The organized definition of database objects—tables, columns, types, constraints, indexes, etc. In PostgreSQL, “schema” also refers to a namespace (like public), but in sql-splitter docs, “schema” typically means the overall database structure.

SQL statements that define or change database structure:

  • CREATE TABLE, ALTER TABLE, DROP TABLE
  • CREATE INDEX, DROP INDEX
  • CREATE VIEW

DDL describes what the database looks like.

SQL statements that work with data:

  • INSERT, UPDATE, DELETE
  • COPY ... FROM stdin (PostgreSQL bulk load)

DML describes what data is in the database.

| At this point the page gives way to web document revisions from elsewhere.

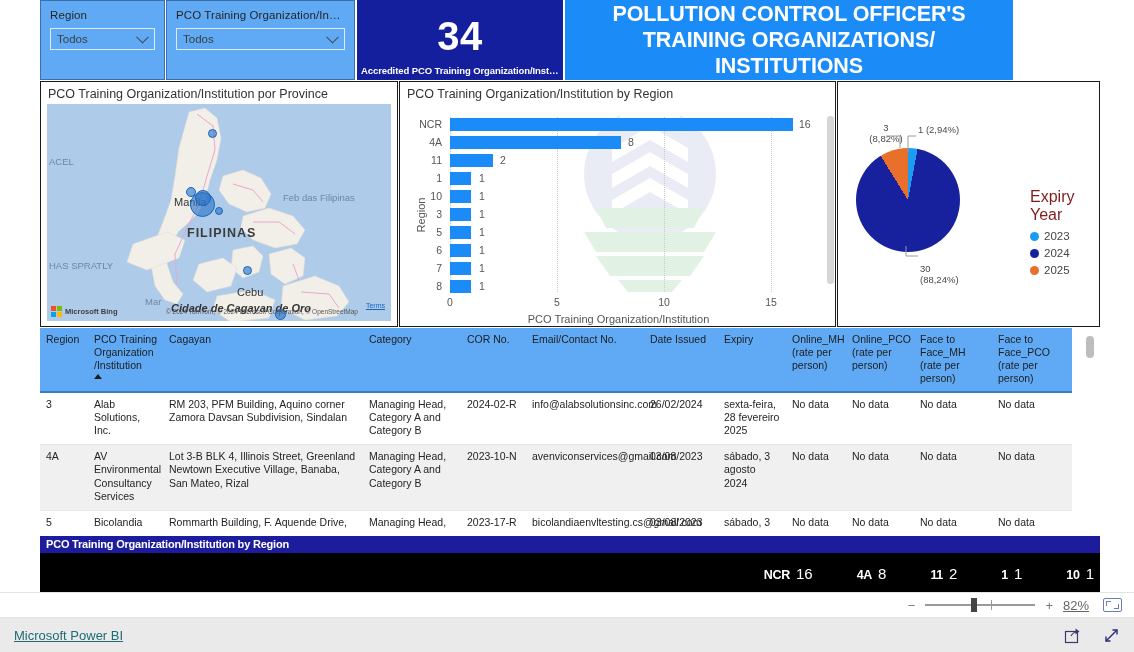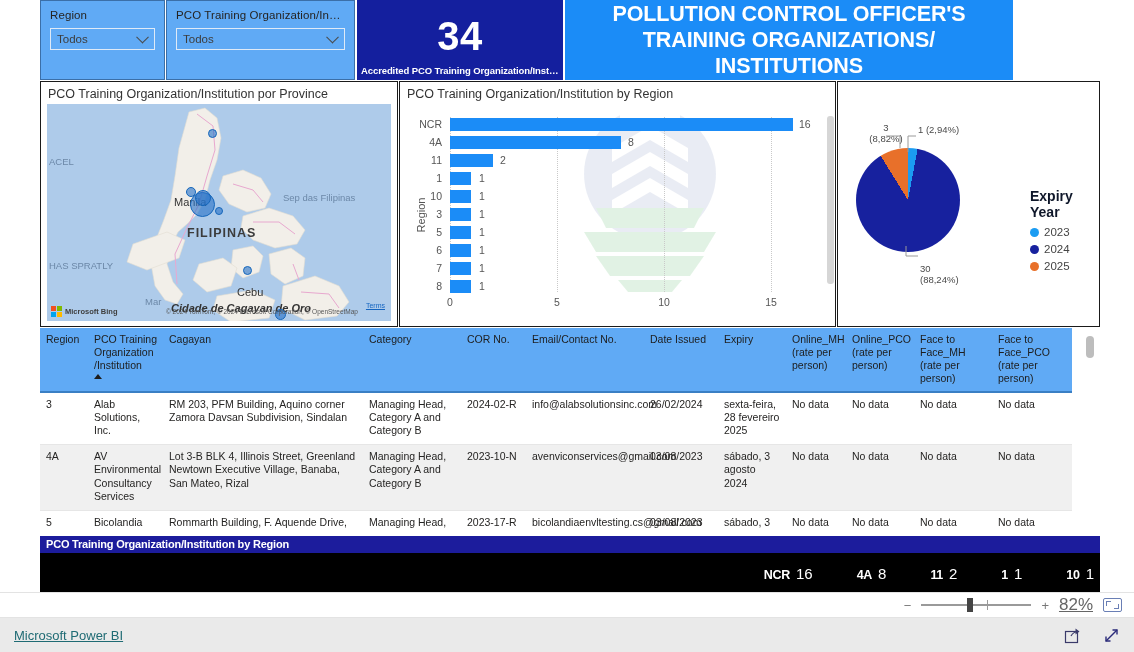--- a/index.html
+++ b/index.html
@@ -293,7 +293,7 @@
         </svg>
 
         <div class="sea-label" style="left:2px; top:52px;">ACEL</div>
-        <div class="sea-label" style="left:236px; top:88px;">Sep das Filipinas</div>
+        <div class="sea-label" style="left:236px; top:88px;">Feb das Filipinas</div>
         <div class="sea-label" style="left:2px; top:156px;">HAS SPRATLY</div>
         <div class="sea-label" style="left:98px; top:192px;">Mar</div>
 

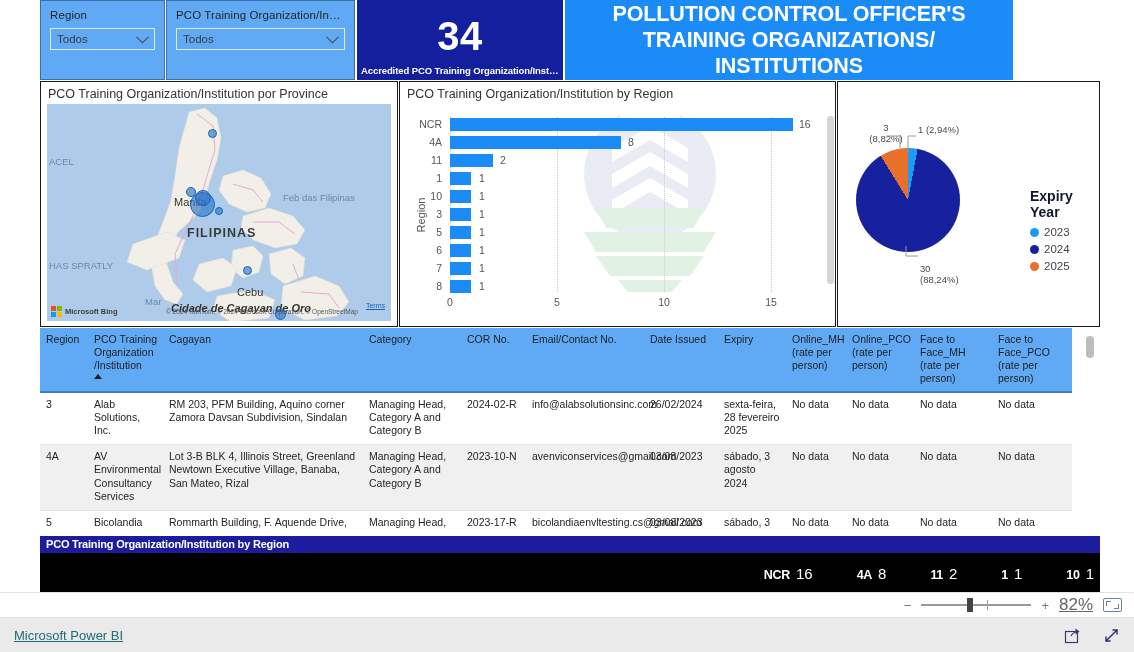--- a/index.html
+++ b/index.html
@@ -143,7 +143,7 @@
   }
   .pie-lbl { position:absolute; font-size:9.5px; color:#4a4a4a; line-height:1.2; }
   .legend { position:absolute; left:182px; top:66px; }
-  .legend-title { font-size:14px; font-weight:700; color:#0f172a; margin-bottom:6px; }
+  .legend-title { font-size:16px; font-weight:400; color:#7f1d1d; margin-bottom:6px; }
   .legend-item { display:flex; align-items:center; gap:5px; margin-bottom:5px; }
   .legend-dot { width:9px; height:9px; border-radius:50%; }
   .legend-text { font-size:11.5px; color:#444; }

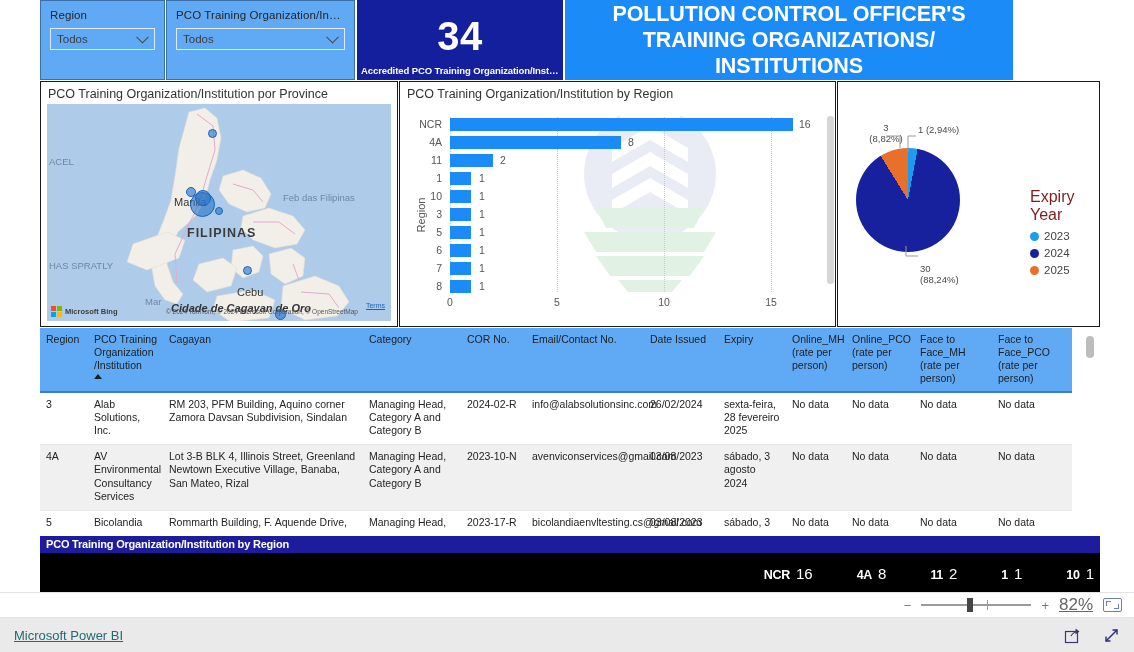--- a/index.html
+++ b/index.html
@@ -394,6 +394,7 @@
         <div class="x-tick" style="left:264px; top:192px;">10</div>
         <div class="x-tick" style="left:371px; top:192px;">15</div>
 
+        <div class="x-axis-title">PCO Training Organization/Institution</div>
 
         <div class="vscroll" style="right:3px; top:12px; height:168px;"></div>
       </div>

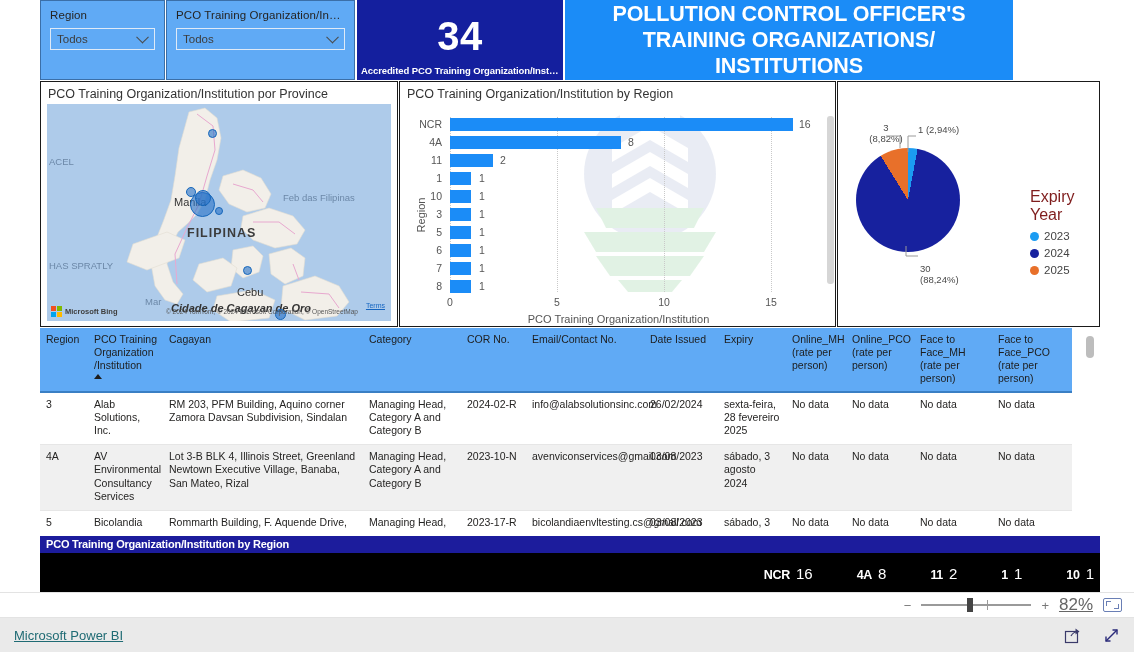--- a/index.html
+++ b/index.html
@@ -204,7 +204,7 @@
     position:absolute; left:46px; top:-6px; width:6px; height:14px; background:#444;
   }
   .zoom-notch { position:absolute; left:66px; top:-4px; width:1px; height:10px; background:#9a9a9a; }
-  .zoom-pct { font-size:17px; color:#666; min-width:30px;text-decoration:underline; }
+  .zoom-pct { font-size:13px; color:#666; min-width:30px;text-decoration:underline; }
   .fitbtn {
     width:19px; height:14px; border:1px solid #6a7fb5; border-radius:2px;
     position:relative;

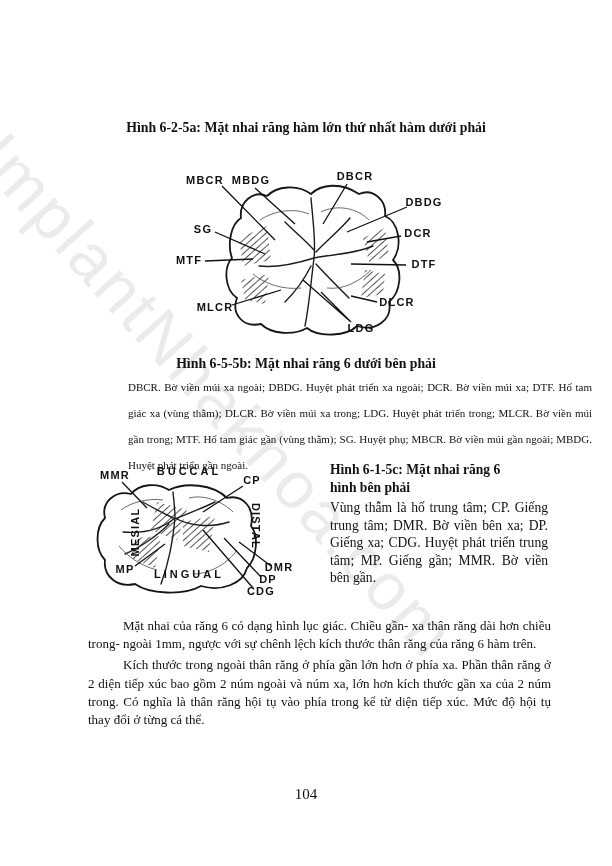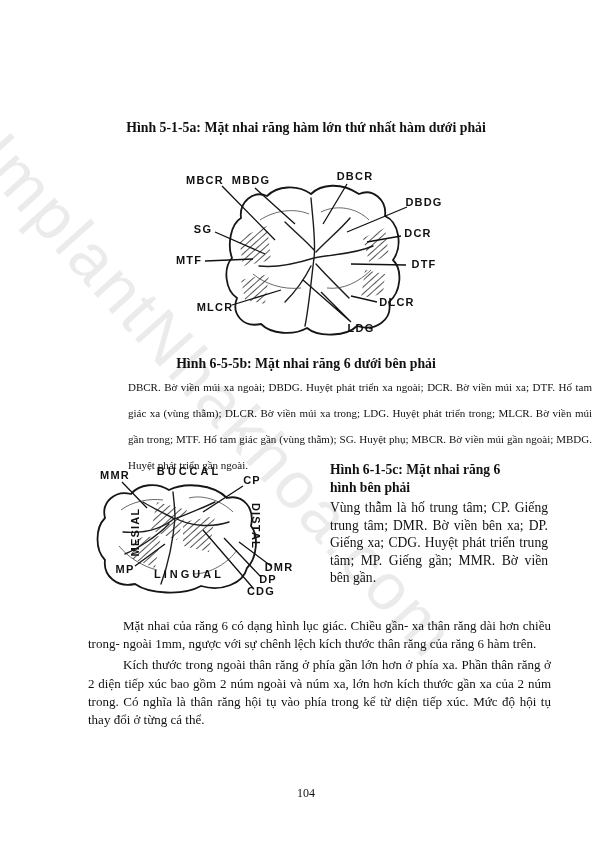--- a/index.html
+++ b/index.html
@@ -63,7 +63,7 @@
 
   <div class="content">
 
-    <div class="fig-title title-a">Hình 5-1-5a: Mặt nhai răng hàm lớn thứ nhất hàm dưới phải</div>
+    <div class="fig-title title-a">Hình 6-2-5a: Mặt nhai răng hàm lớn thứ nhất hàm dưới phải</div>
 
     <svg class="diagram d1" width="340" height="192" viewBox="0 0 340 192" xmlns="http://www.w3.org/2000/svg">
       <defs>

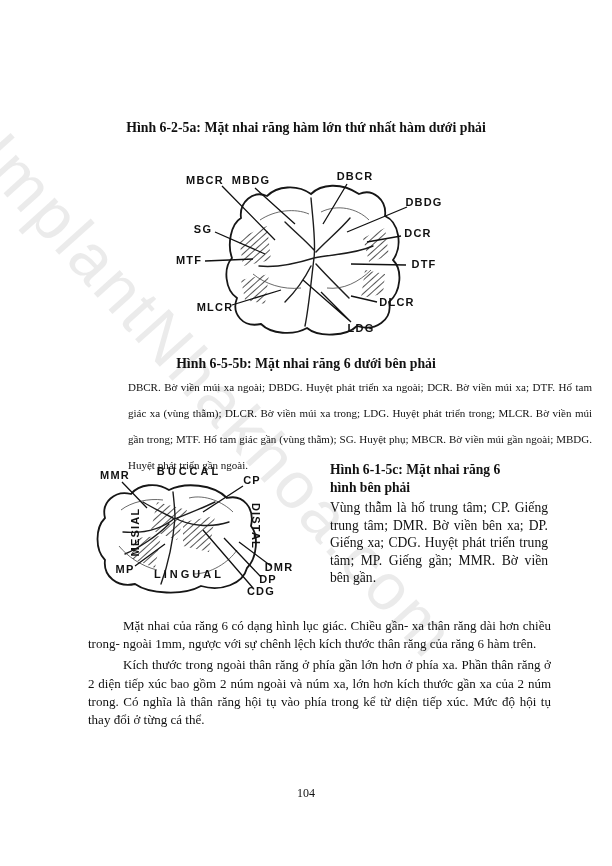--- a/index.html
+++ b/index.html
@@ -39,7 +39,7 @@
   .body-text p{margin:0 0 3px 0;text-indent:35px;}
   .page-number{
     position:absolute;left:0;top:786px;width:612px;text-align:center;
-    font-size:12px;
+    font-size:15px;
   }
   svg.diagram{position:absolute;}
   .d1{left:135px;top:162px;}

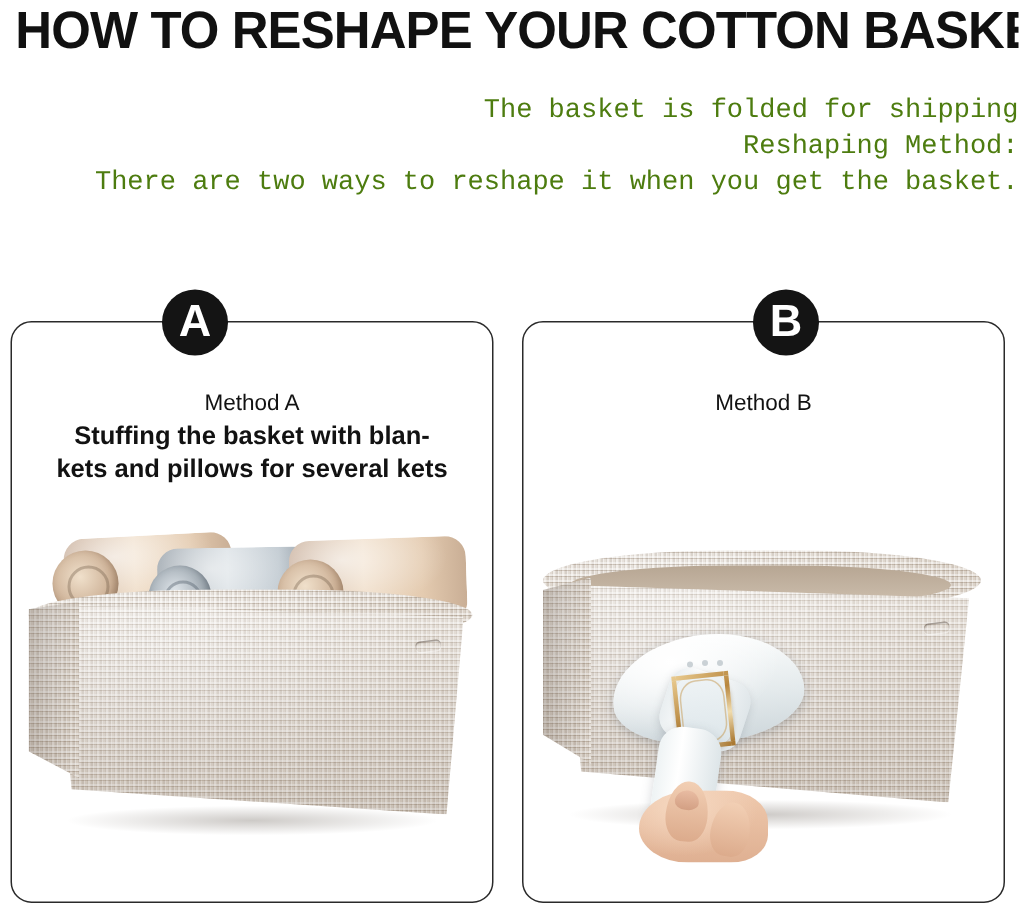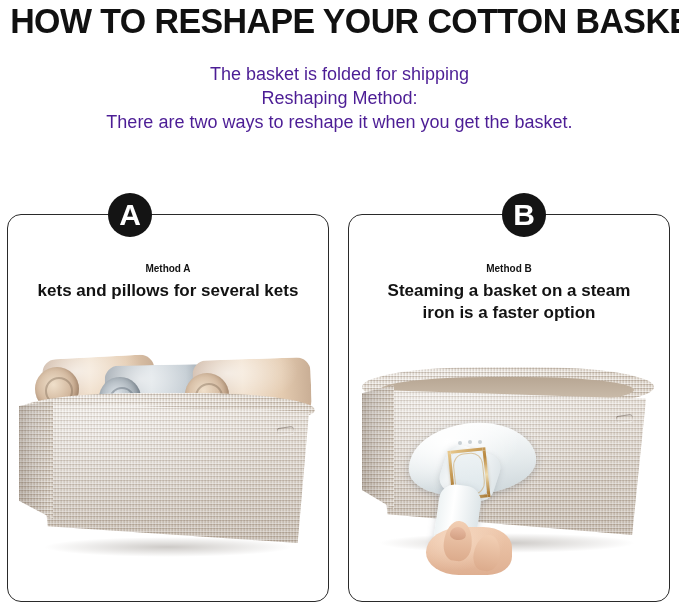--- a/index.html
+++ b/index.html
@@ -38,11 +38,12 @@
   .subtitle {
     margin: 0;
     padding-top: 22px;
-    text-align: center;
+    text-align: right;
     font-size: 18px;
     line-height: 24px;
     font-weight: normal;
-    color: #4c1d95;
+    color: #4d7c0f;
+    font-family: Liberation Mono, monospace;
   }
   .subtitle-line { display: block; }
 

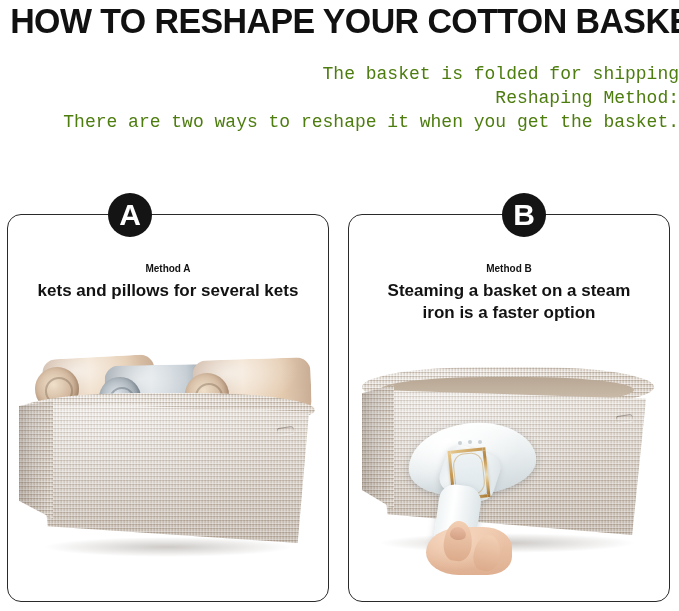--- a/index.html
+++ b/index.html
@@ -96,8 +96,8 @@
     text-align: center;
   }
   .method-label {
-    font-size: 10px;
-    font-weight: bold;
+    font-size: 15px;
+    font-weight: normal;
     line-height: 20px;
     color: #121212;
   }

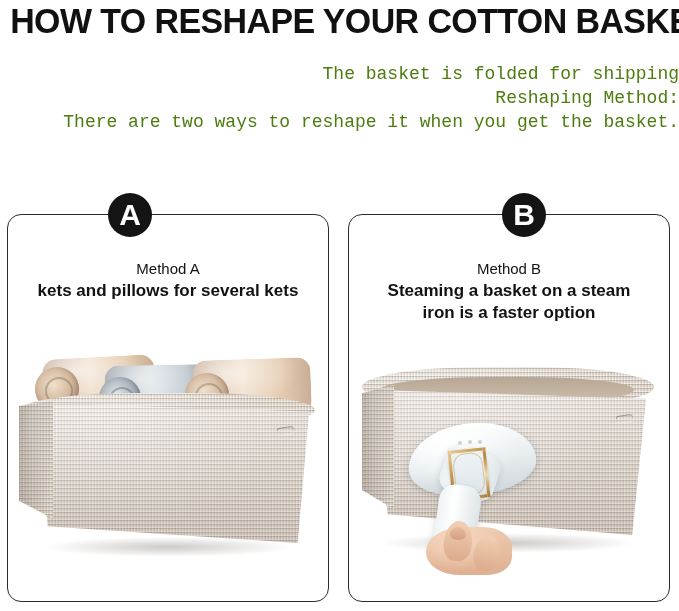--- a/index.html
+++ b/index.html
@@ -315,6 +315,7 @@
     <div class="panel-text">
       <div class="method-label">Method A</div>
       <div class="method-desc">
+        <span>Stuffing the basket with blan-</span>
         <span>kets and pillows for several kets</span>
       </div>
     </div>

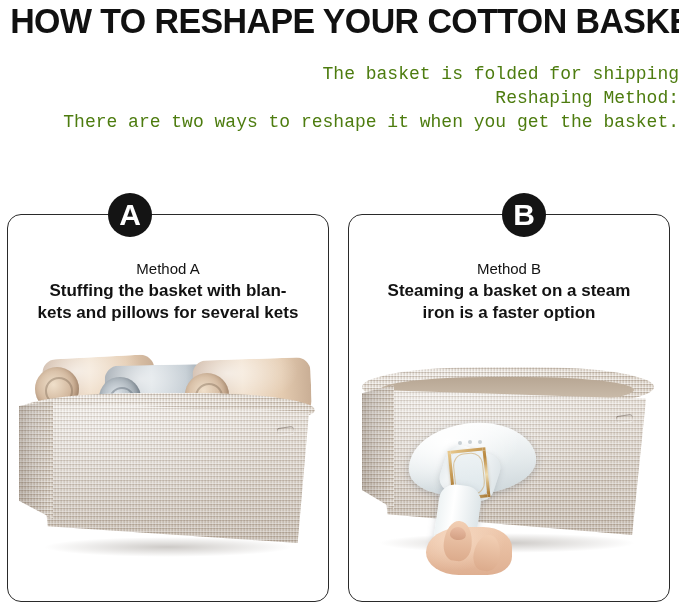--- a/index.html
+++ b/index.html
@@ -351,10 +351,6 @@
 
     <div class="panel-text">
       <div class="method-label">Method B</div>
-      <div class="method-desc">
-        <span>Steaming a basket on a steam</span>
-        <span>iron is a faster option</span>
-      </div>
     </div>
 
     <div class="photo">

The specific flavor of SQL supported by a database engine. sql-splitter supports four dialects:

DialectKey Features
MySQLBacktick quoting, AUTO_INCREMENT, ENGINE=InnoDB
PostgreSQLDouble-quote identifiers, SERIAL, COPY FROM stdin
SQLiteINTEGER PRIMARY KEY for auto-increment
MSSQLIDENTITY, GO batch separators, NVARCHAR

A column attribute that automatically generates increasing numeric values. Commonly used for surrogate primary keys.

id INT AUTO_INCREMENT PRIMARY KEY

A convenience type that creates an integer column backed by an auto-incrementing sequence. Modern PostgreSQL prefers IDENTITY.

id SERIAL PRIMARY KEY
-- Equivalent to: id INTEGER DEFAULT nextval('tablename_id_seq')

A standards-aligned way to define auto-generated numeric columns.

-- PostgreSQL
id INT GENERATED BY DEFAULT AS IDENTITY
-- MSSQL
id INT IDENTITY(1,1)

A PostgreSQL bulk-loading command that reads table data from the client connection. In pg_dump output, it appears as:

COPY users (id, name, email) FROM stdin;
1 Alice alice@example.com
2 Bob bob@example.com
\.

The \. marks the end of data. sql-splitter’s convert command transforms this to INSERT statements for other dialects.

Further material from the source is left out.